Quite unusual, but very good. Thought provoking. You managed to adequately define characters sufficient to the story, create and describe the plot in very few words. The one thing about workin at a cemetery, is that there’s plenty of time for introspection and other important thinking; without any distractions. That made the whole thing work.
Good story enjoyed
Short but covered all the bases.
Game over shower time
In a space of an hour the guy lost his parents, wife and best friend. BG33 did an excellent job in displaying the tragedy and its aftermath. Nothing more needed to be said for complete story.
It was perfectly constructed minimalism. You don't know the details until half way through. The reader climbs that hill with the ex and goes down the back side with a healing man. I enjoyed that. Thank you.
.... is required to construct a flash story such as this. Very well done!! Thank you, BG33. Five stars ⭐️ for this one.
Another great little vignette! You have a definite flare for pathos in your writing.
As usual, good stories are written by good writers - Peace certainly is a good story. Remarkable actually - too many times even multi page stories are attacked by folks complaining the story isn't finished. Short stories all seem to draw that criticism. This story is done to perfection with economy of words. Thank you BG!
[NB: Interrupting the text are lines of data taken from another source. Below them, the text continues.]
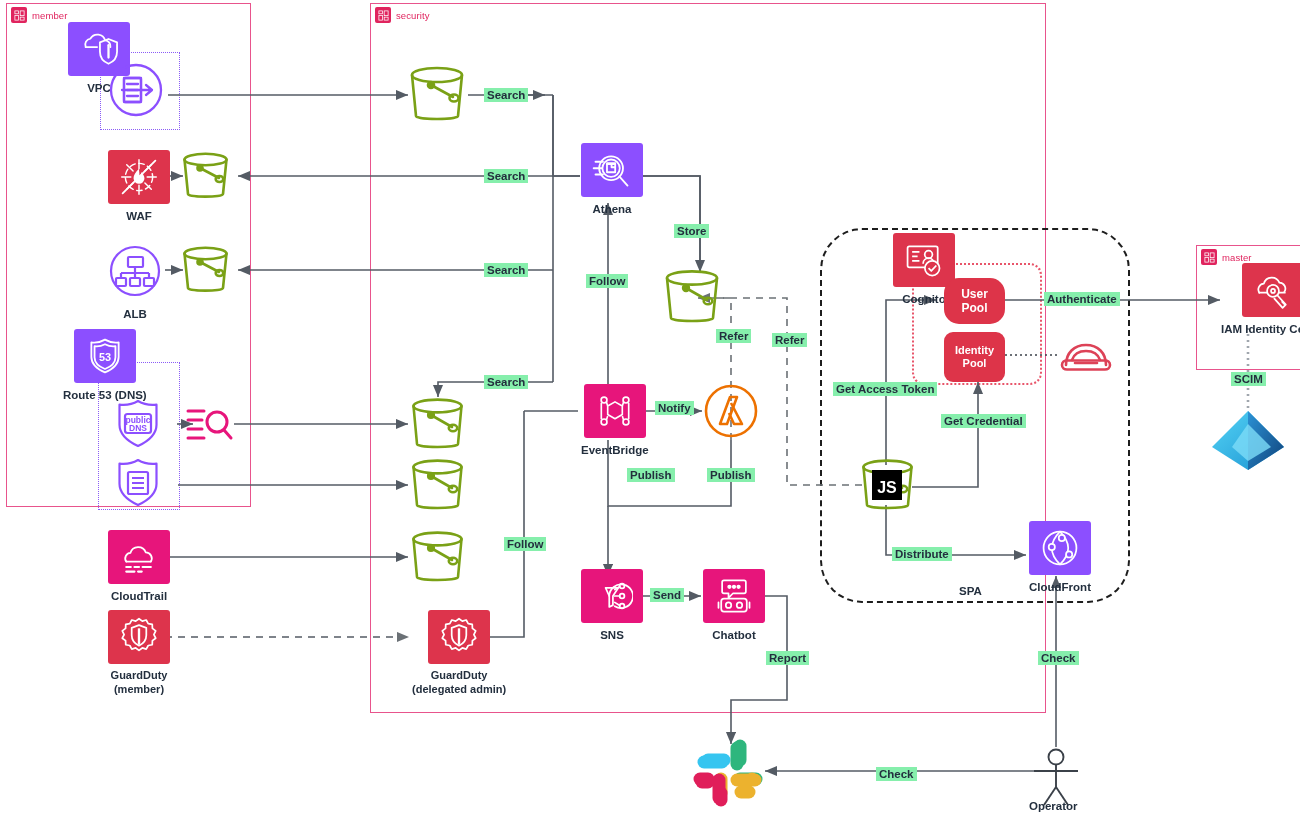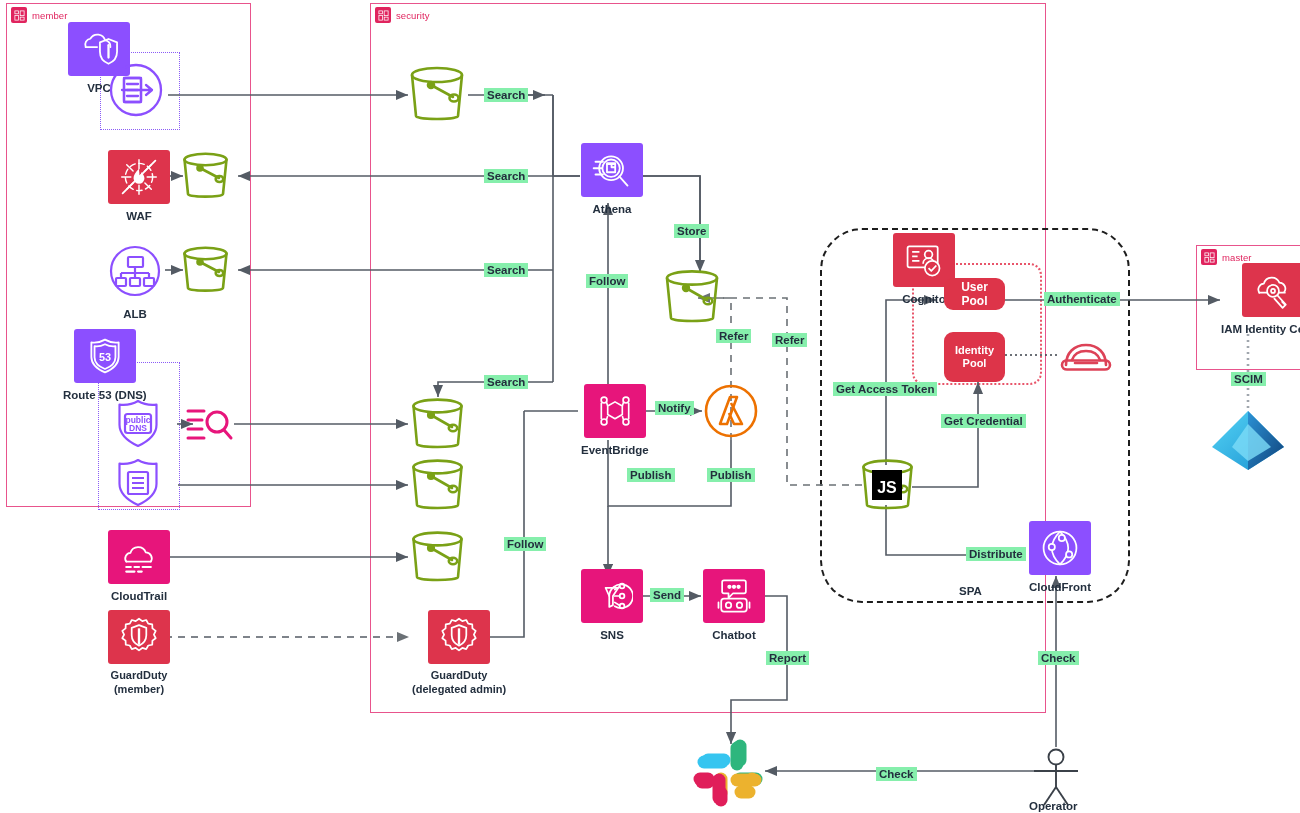--- a/index.html
+++ b/index.html
@@ -587,7 +587,7 @@
     <div class="caption">Cognito</div>
   </div>
 
-  <div class="pool" style="left:944px; top:278px; width:61px; height:32px;">
+  <div class="pool" style="left:944px; top:278px; width:61px; height:46px;border-radius:15px;">
     <span>User</span>
     <span>Pool</span>
   </div>

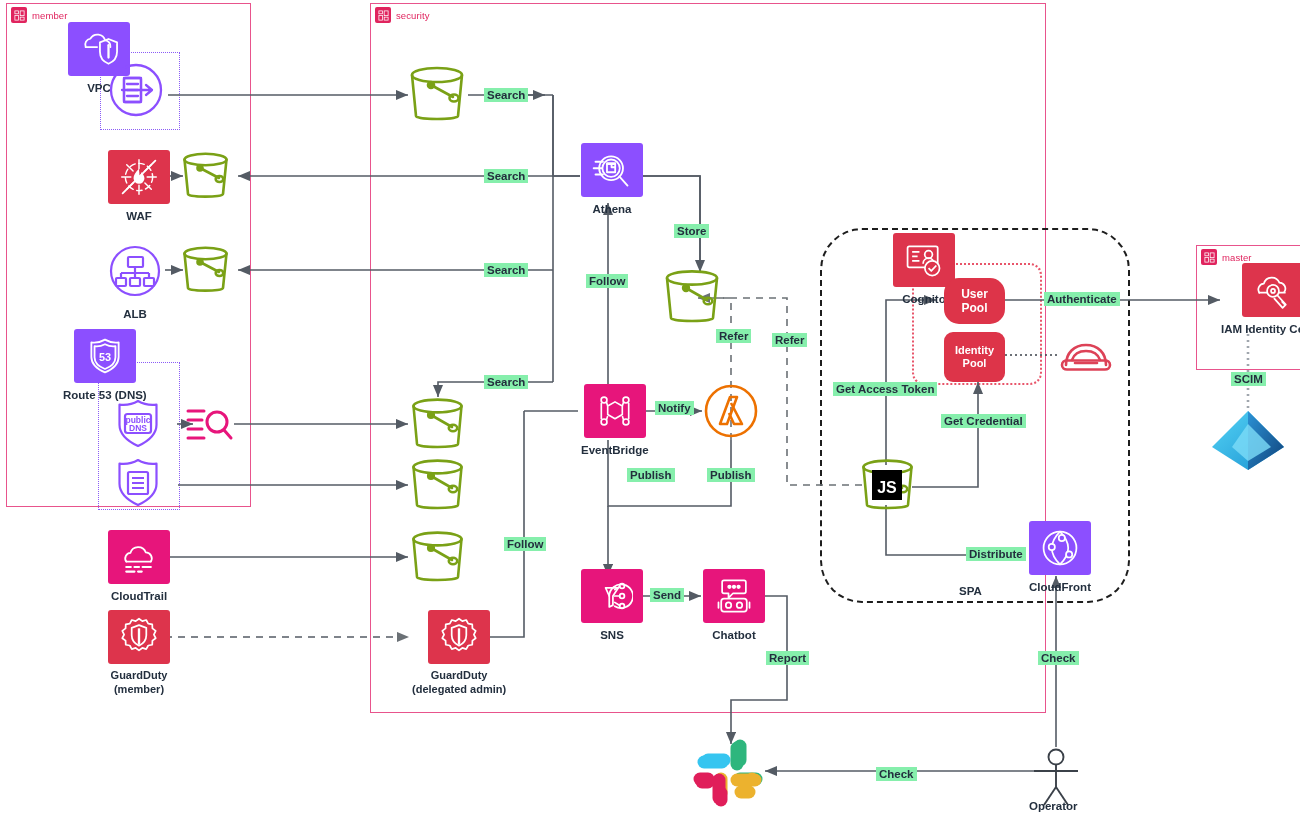--- a/index.html
+++ b/index.html
@@ -382,7 +382,7 @@
   <div class="elabel" style="left:833px; top:382px;">Get Access Token</div>
   <div class="elabel" style="left:941px; top:414px;">Get Credential</div>
   <div class="elabel" style="left:1044px; top:292px;">Authenticate</div>
-  <div class="elabel" style="left:966px; top:547px;">Distribute</div>
+  <div class="elabel" style="left:892px; top:547px;">Distribute</div>
   <div class="elabel" style="left:1231px; top:372px;">SCIM</div>
   <div class="elabel" style="left:1038px; top:651px;">Check</div>
   <div class="elabel" style="left:876px; top:767px;">Check</div>

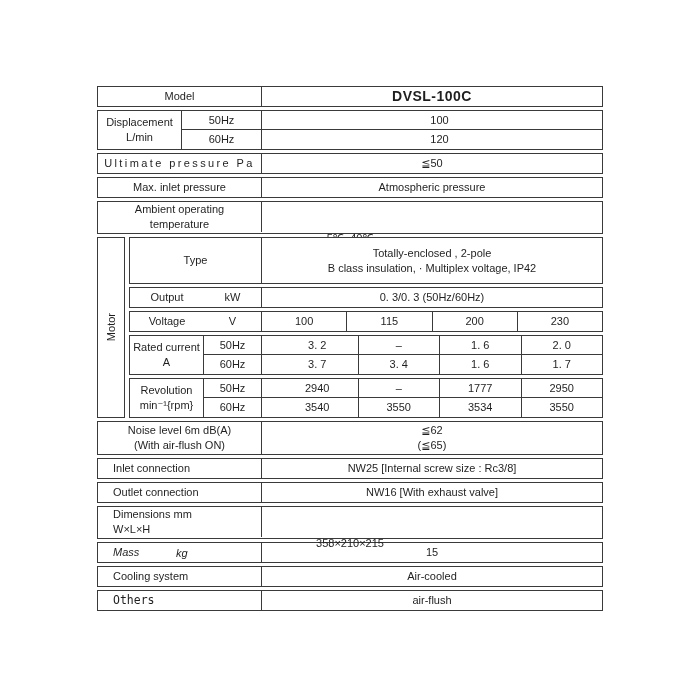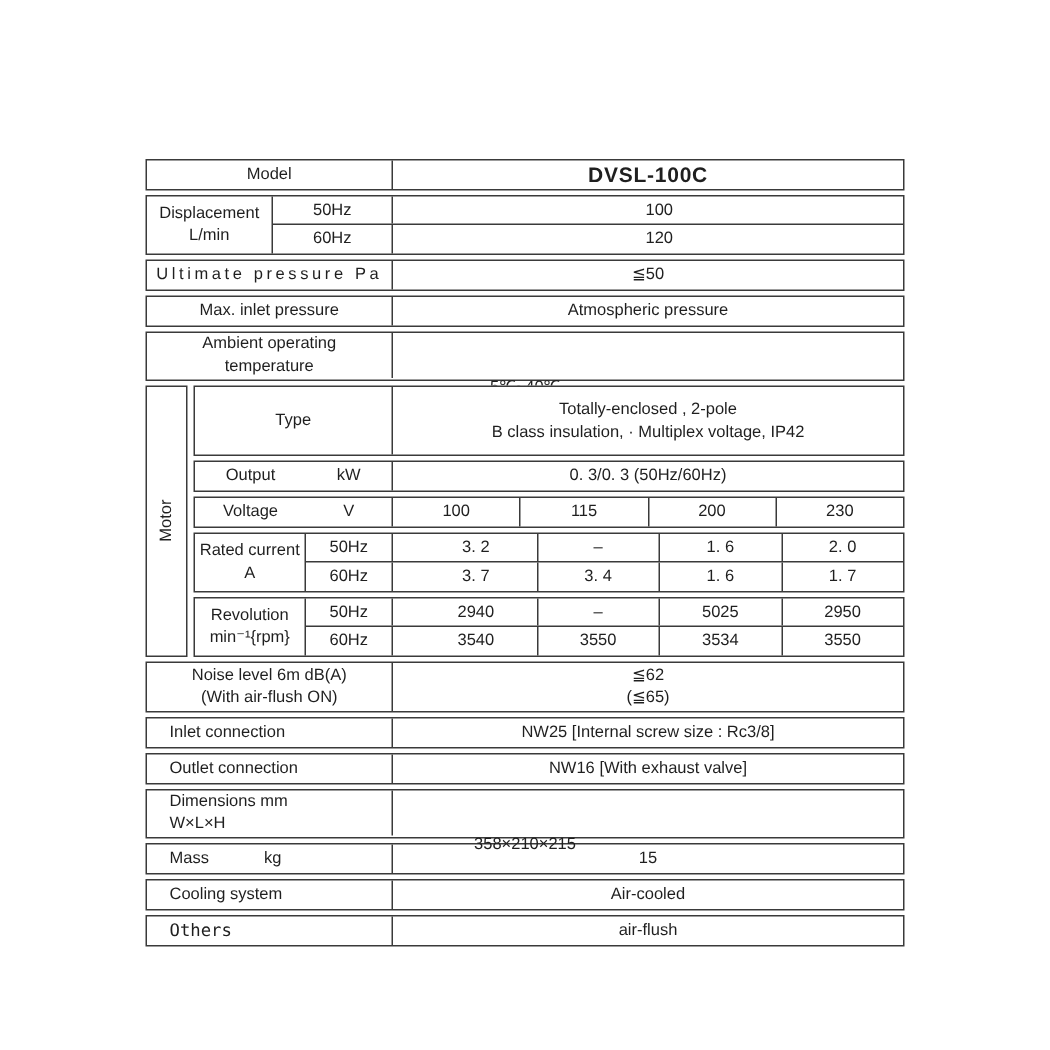--- a/index.html
+++ b/index.html
@@ -5,7 +5,7 @@
   * { box-sizing: border-box; margin: 0; padding: 0; }
   html,body { width:700px; height:700px; background:#ffffff; }
   body { font-family:"Liberation Sans","DejaVu Sans",sans-serif; color:#1f1f1f; }
-  .sheet { position:absolute; left:97px; top:86px; width:506px;margin-top:20px; }
+  .sheet { position:absolute; left:97px; top:86px; width:506px; }
   .grp { border:1px solid #3a3a3a; background:#fff; margin-bottom:3px; }
   .frow { display:flex; align-items:stretch; }
   .colr { display:flex; flex-direction:column; }

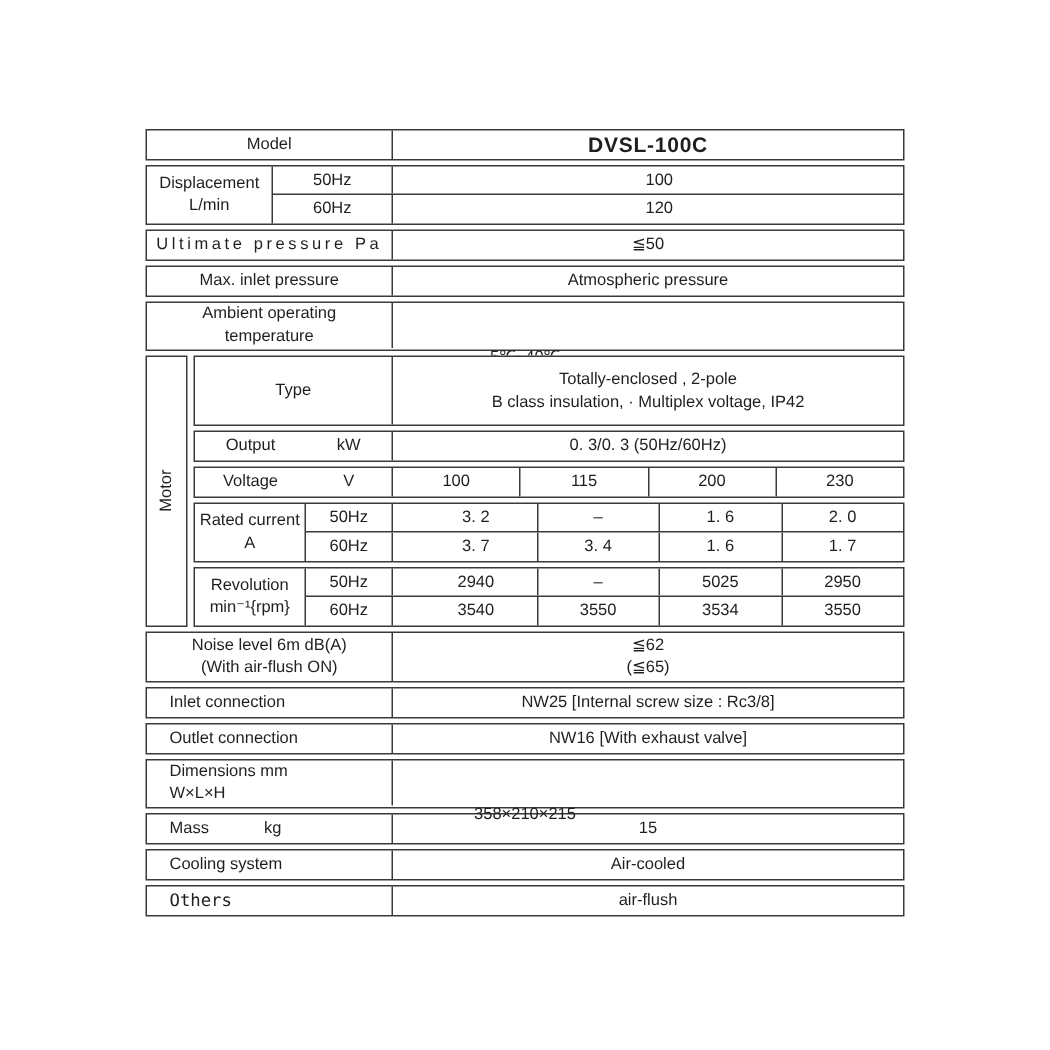--- a/index.html
+++ b/index.html
@@ -161,7 +161,7 @@
             <div class="v4">
               <div class="cell g">2940</div>
               <div class="cell g">–</div>
-              <div class="cell g">5025</div>
+              <div class="cell g">1777</div>
               <div class="cell g">2950</div>
             </div>
           </div>

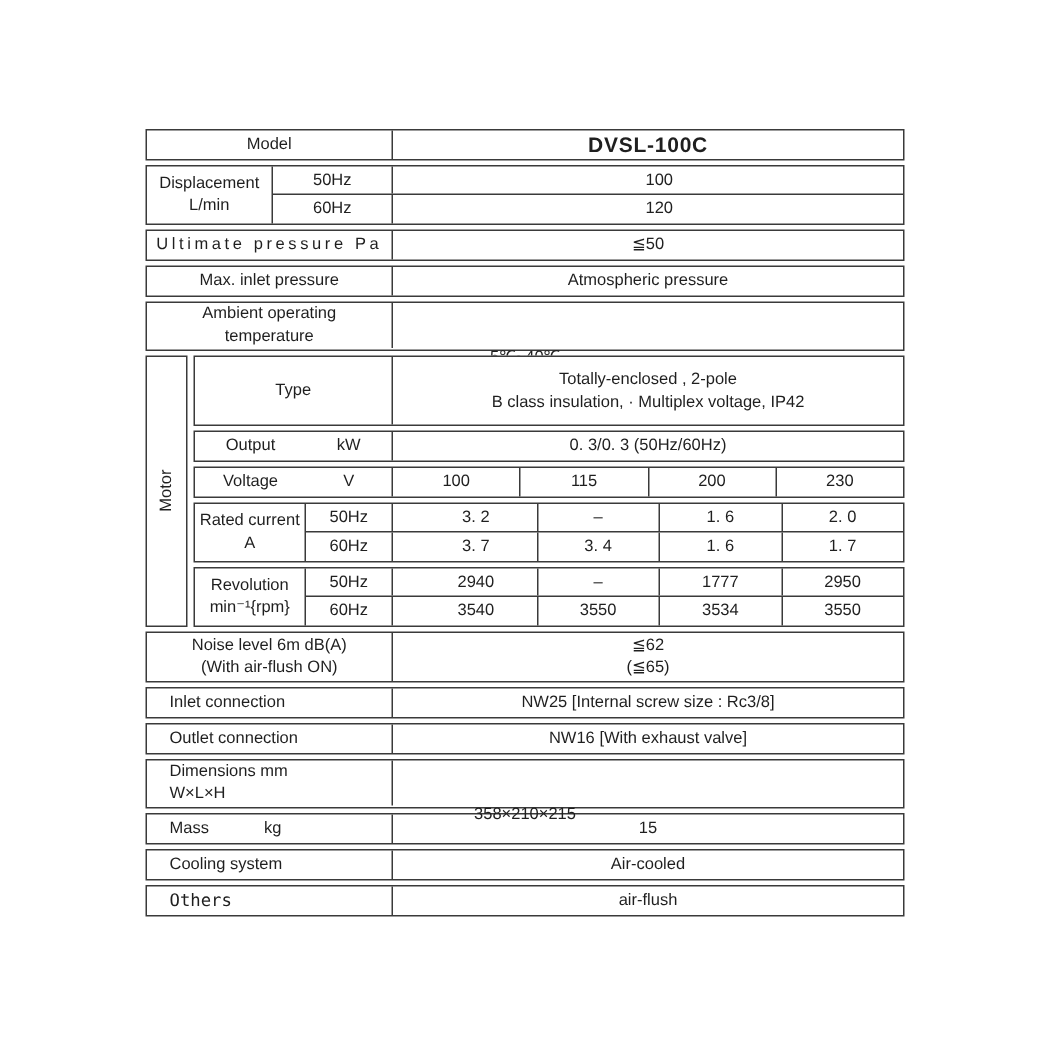--- a/index.html
+++ b/index.html
@@ -31,7 +31,7 @@
   .two { line-height:15px; }
   .left { justify-content:flex-start; text-align:left; padding-left:15px; }
   .leftcol { align-items:flex-start; padding-left:15px; }
-  .rel { position:relative; }
+  .rel { position:relative;font-style:italic; }
   .kgpos { position:absolute; left:78px; top:50%; transform:translateY(-50%); }
   .g { font-family:Liberation Sans, sans-serif; }
   .model-val { font-weight:bold; font-size:14px; letter-spacing:0.5px; }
BG’s shorter stories seem to be a lot better than the longer ones. The longer they go on the more they seem to get away from him. This is one of the good ones.
As usual for the author, the cuck with no self respect lets the cheating whore off the hook. 1 star.
I liked it, too short. Glad the character moved on from her and is happy. First character I've come across in your stories not named Henry.
For those commenters who wish this was a fully developed, multi-page movie script: tough shit. Well done, BG33.
Keep 'em comin'.
He didn't let her off the hook. He simply doesn't care anymore. That will burn in her heart forever.
Sorry for your lose - peace. Short, well written - thank you.
somewhere east of Omaha
One of my favorite stories on this site. Short, to the point - so much can be said with minimal words. Well done.
A quick look at a marriage that he buried and is now at the final stage of grief and loss; acceptance.